DNase I footprinting
A binding reaction mix containing at least 400 counts per second (cps) of the DNA probe per reaction was set up. The DNase I enzyme stock solution was diluted to c. 75 mg/L with a 0.9% NaCl solution, and 2 µL of this was added to 33 µL of a freshly prepared solution of 5 mM CaCl2 and 5 mM MgCl2. Ten microlitres of the binding reaction mix was then added and incubated at room temperature for 20 s, before addition of 50 µL of equilibrated phenol, vigorous vortexing for 20 s and storage on ice until all reactions were completed.
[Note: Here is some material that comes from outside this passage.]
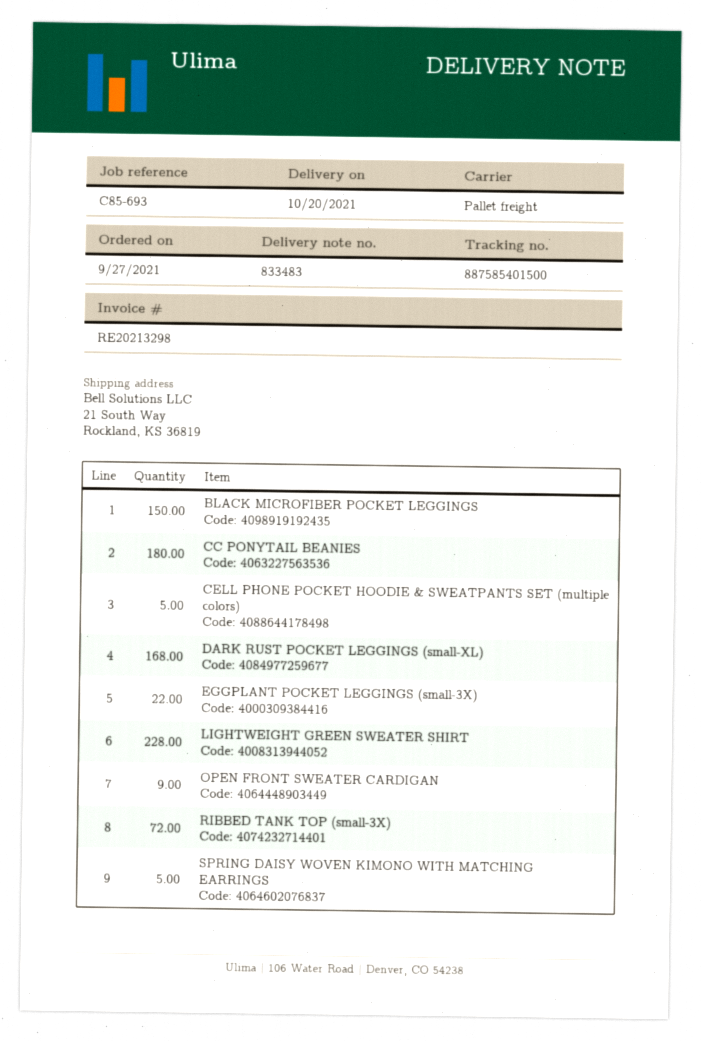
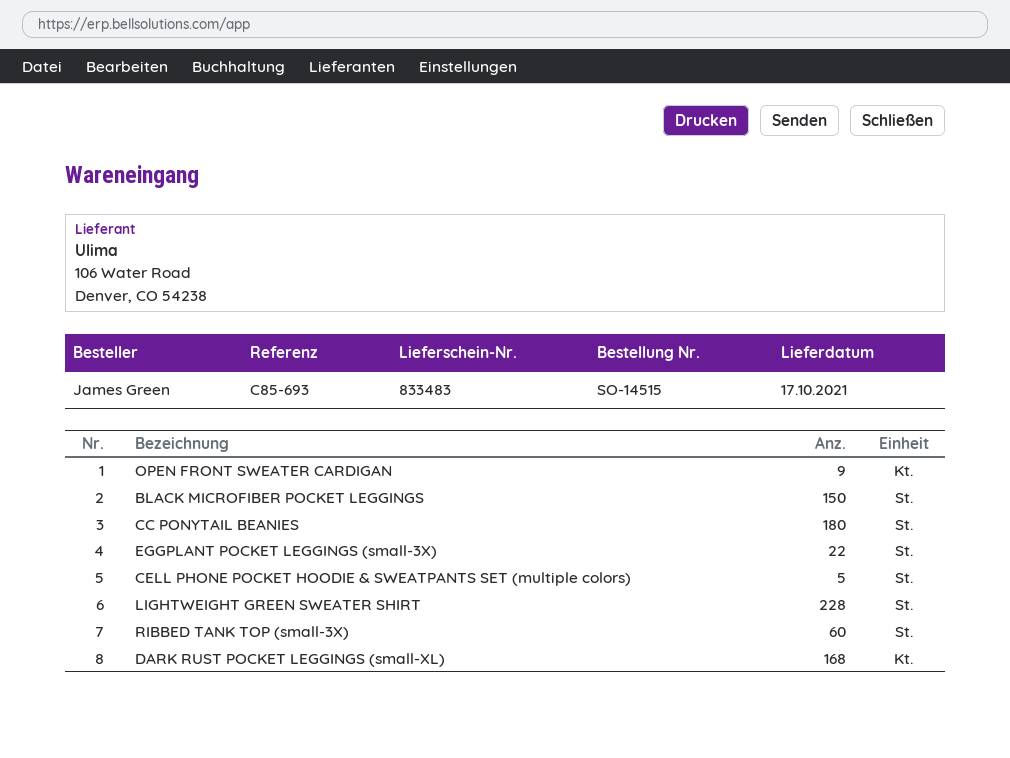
delivery date: 2021-10-20 -> 2021-10-17
RIBBED TANK TOP (small-3X): 72 -> 60
SPRING DAISY WOVEN KIMONO WITH MATCHING EARRINGS: 5 -> none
Ten microlitres of chloroform was added, the tube was then briefly vortexed and microfuged at 12 000g for 15 min at 4°C. The aqueous layer was recovered and a 1/10 volume of 3 M sodium acetate and 2.5 vols of fresh ethanol were added, and the tube kept at 70°C overnight. Precipitated DNA was pelleted by microcentrifugation and resuspended in sequencing gel loading buffer. The samples were resolved on 15% acrylamide gels.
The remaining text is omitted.